Elle continua de l’aimer et le traita dans son cœur, non comme un amant, mais comme elle eût fait d’un frère plus jeune qu’elle. Elle s’efforça de lui éviter la souffrance en lui cachant la sienne. Elle s’habitua à souffrir seule, à n’avoir ni appui, ni consolation, ni conseil ; sa force augmenta dans cette solitude intellectuelle ; mais son corps s’y brisa, et elle sentit avec joie qu’elle ne devait pas souffrir long-temps.

André la vit dépérir sans comprendre qu’il allait la perdre. Elle souffrait extrêmement de sa grossesse, et attribuait à cet état toutes ses indispositions et toutes ses tristesses.

André la soignait tendrement, et s’imaginait qu’elle serait délivrée de tous ses maux, le jour où elle deviendrait mère.

Geneviève, se sentant près de ce moment, songea à l’avenir de cet enfant qu’elle espérait léguer à son mari.

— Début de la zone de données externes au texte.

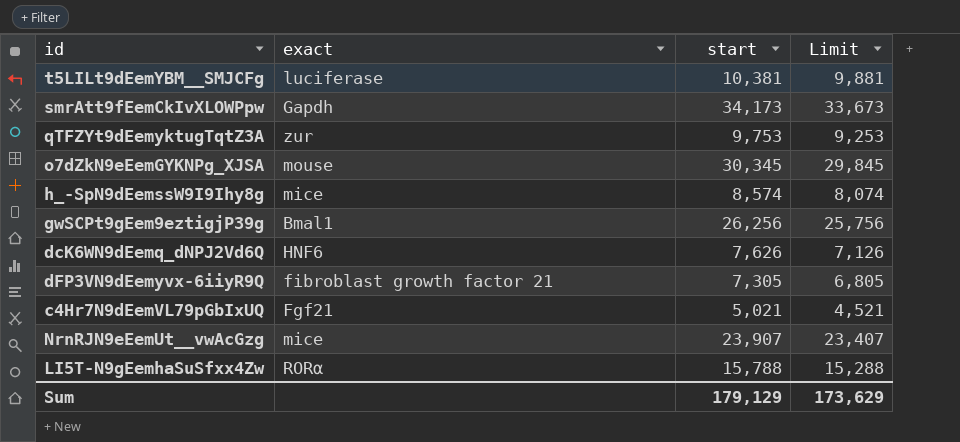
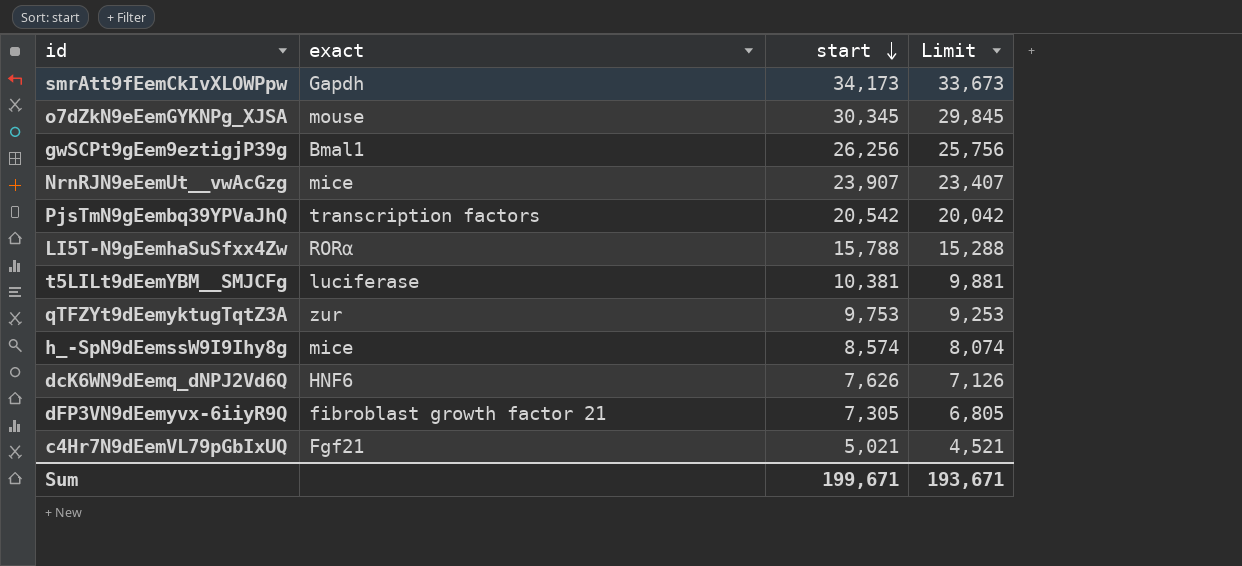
row order: none -> start descending
row PjsTmN9gEembq39YPVaJhQ: none -> transcription factors | 20,542 | 20,042
Sum | start: 179,129 -> 199,671
Sum | Limit: 173,629 -> 193,671

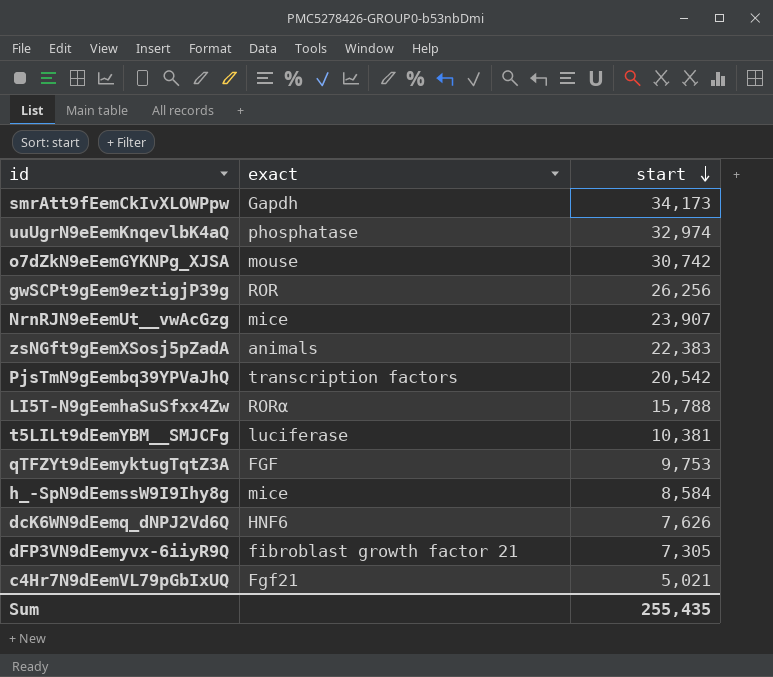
column Limit | formula: [start] - 500 -> none
row uuUgrN9eEemKnqevlbK4aQ: none -> phosphatase | 32,974
o7dZkN9eEemGYKNPg_XJSA | start: 30,345 -> 30,742
gwSCPt9gEem9eztigjP39g | exact: Bmal1 -> ROR
row zsNGft9gEemXSosj5pZadA: none -> animals | 22,383
qTFZYt9dEemyktugTqtZ3A | exact: zur -> FGF
h_-SpN9dEemssW9I9Ihy8g | start: 8,574 -> 8,584
Sum | start: 199,671 -> 255,435

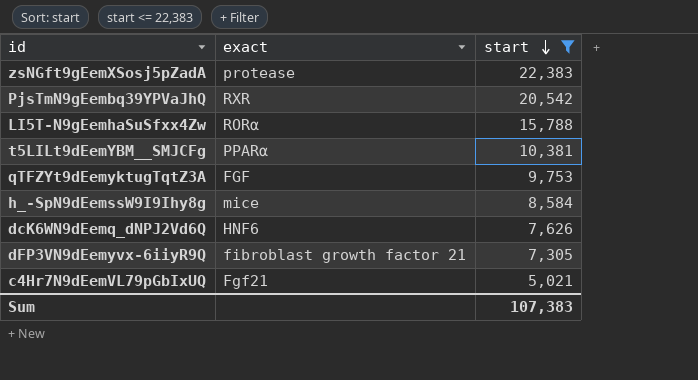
filter: none -> start <= 22,383
zsNGft9gEemXSosj5pZadA | exact: animals -> protease
PjsTmN9gEembq39YPVaJhQ | exact: transcription factors -> RXR
t5LILt9dEemYBM__SMJCFg | exact: luciferase -> PPARα
Sum | start: 255,435 -> 107,383

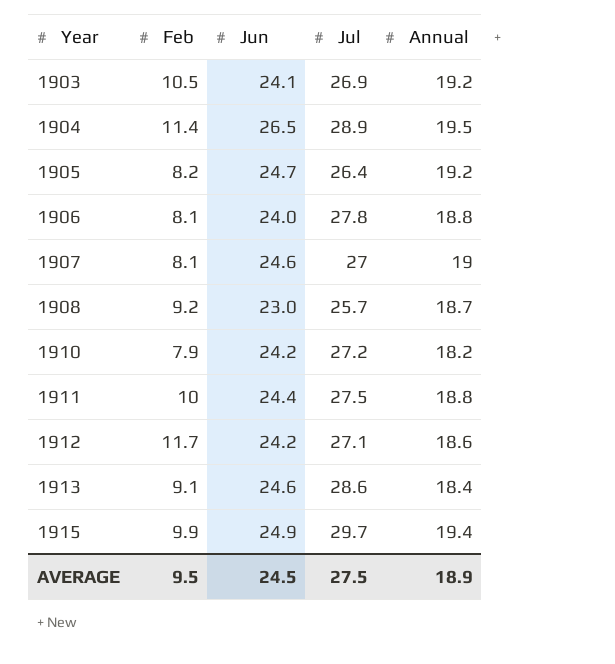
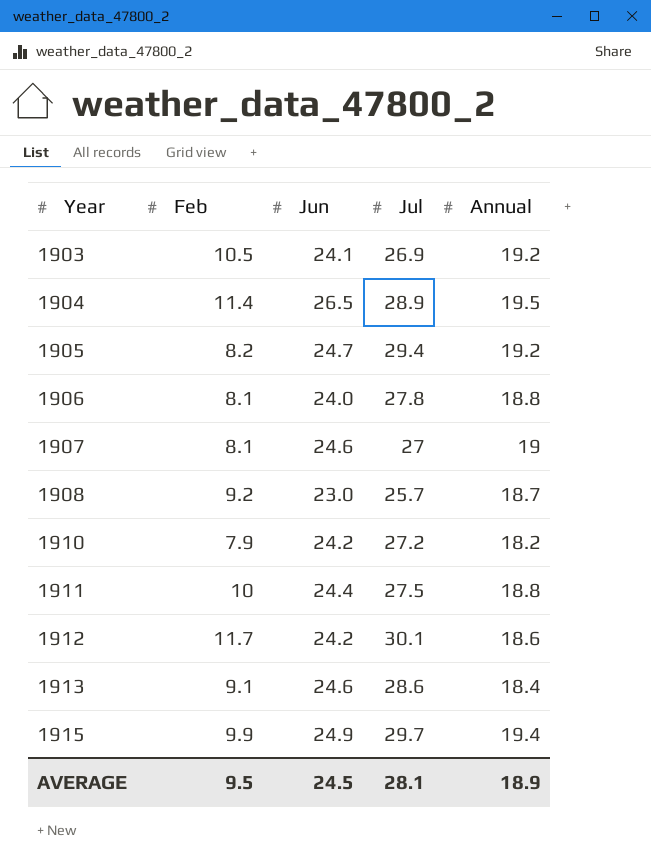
1905 | Jul: 26.4 -> 29.4
1912 | Jul: 27.1 -> 30.1
AVERAGE | Jul: 27.5 -> 28.1

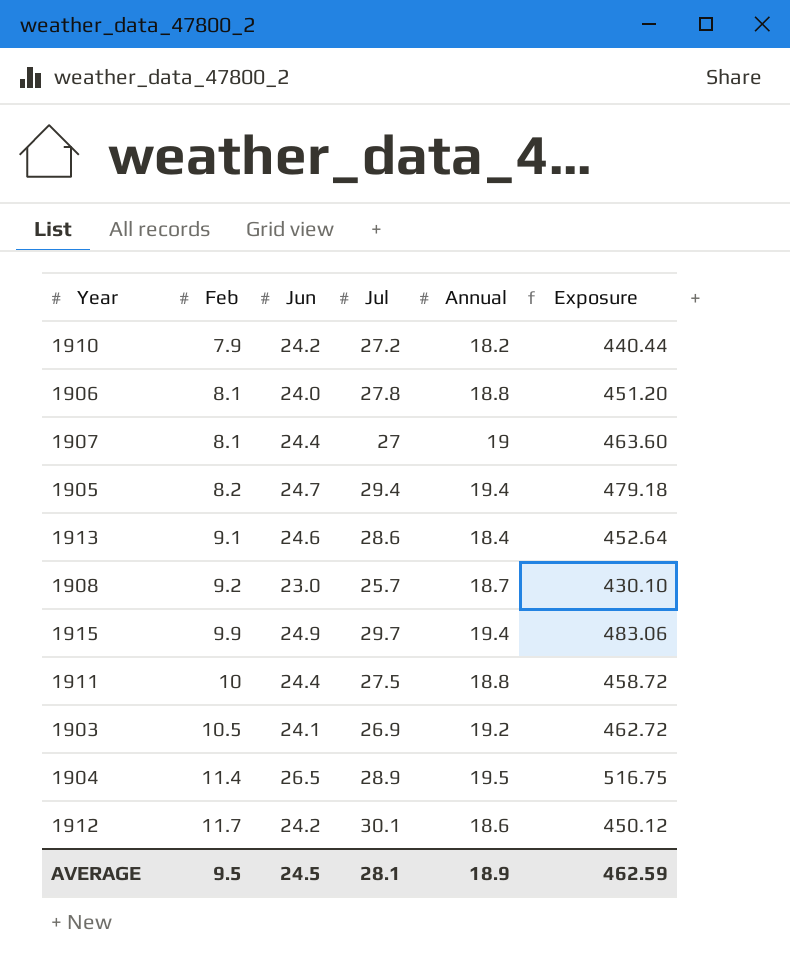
row order: Year ascending -> Feb ascending
column Exposure | formula: none -> [Jun] * [Annual]
1907 | Jun: 24.6 -> 24.4
1905 | Annual: 19.2 -> 19.4

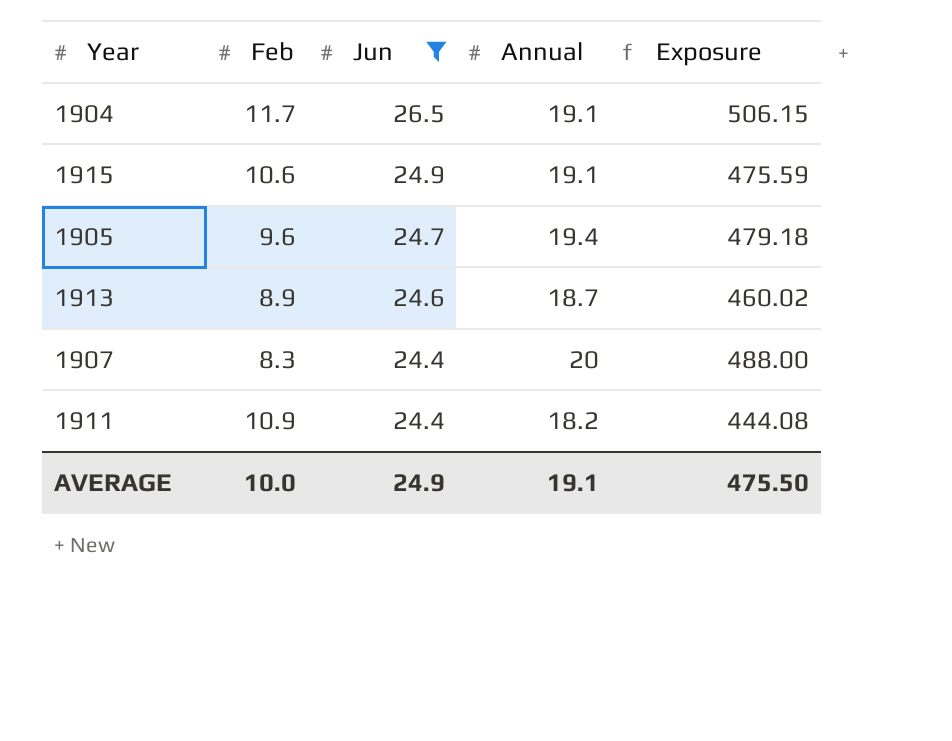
filter: none -> Jun >= 24.4
row order: Feb ascending -> Jun descending
column Jul | position: 4 -> none
1904 | Feb: 11.4 -> 11.7
1904 | Annual: 19.5 -> 19.1
1904 | Exposure: 516.75 -> 506.15
1915 | Feb: 9.9 -> 10.6
1915 | Annual: 19.4 -> 19.1
1915 | Exposure: 483.06 -> 475.59
1905 | Feb: 8.2 -> 9.6
1913 | Feb: 9.1 -> 8.9
1913 | Annual: 18.4 -> 18.7
1913 | Exposure: 452.64 -> 460.02
1907 | Feb: 8.1 -> 8.3
1907 | Annual: 19 -> 20
1907 | Exposure: 463.60 -> 488.00
1911 | Feb: 10 -> 10.9
1911 | Annual: 18.8 -> 18.2
1911 | Exposure: 458.72 -> 444.08
AVERAGE | Feb: 9.5 -> 10.0
AVERAGE | Jun: 24.5 -> 24.9
AVERAGE | Annual: 18.9 -> 19.1
AVERAGE | Exposure: 462.59 -> 475.50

Elle s’effraya de l’éducation qu’il allait recevoir, et des maux qu’il aurait à endurer ; elle désira lui procurer une existence indépendante, et pensant qu’elle avait assez fait pour montrer sa soumission et son désintéressement personnel, elle décida en elle-même que le moment du courage et de la fermeté était venu.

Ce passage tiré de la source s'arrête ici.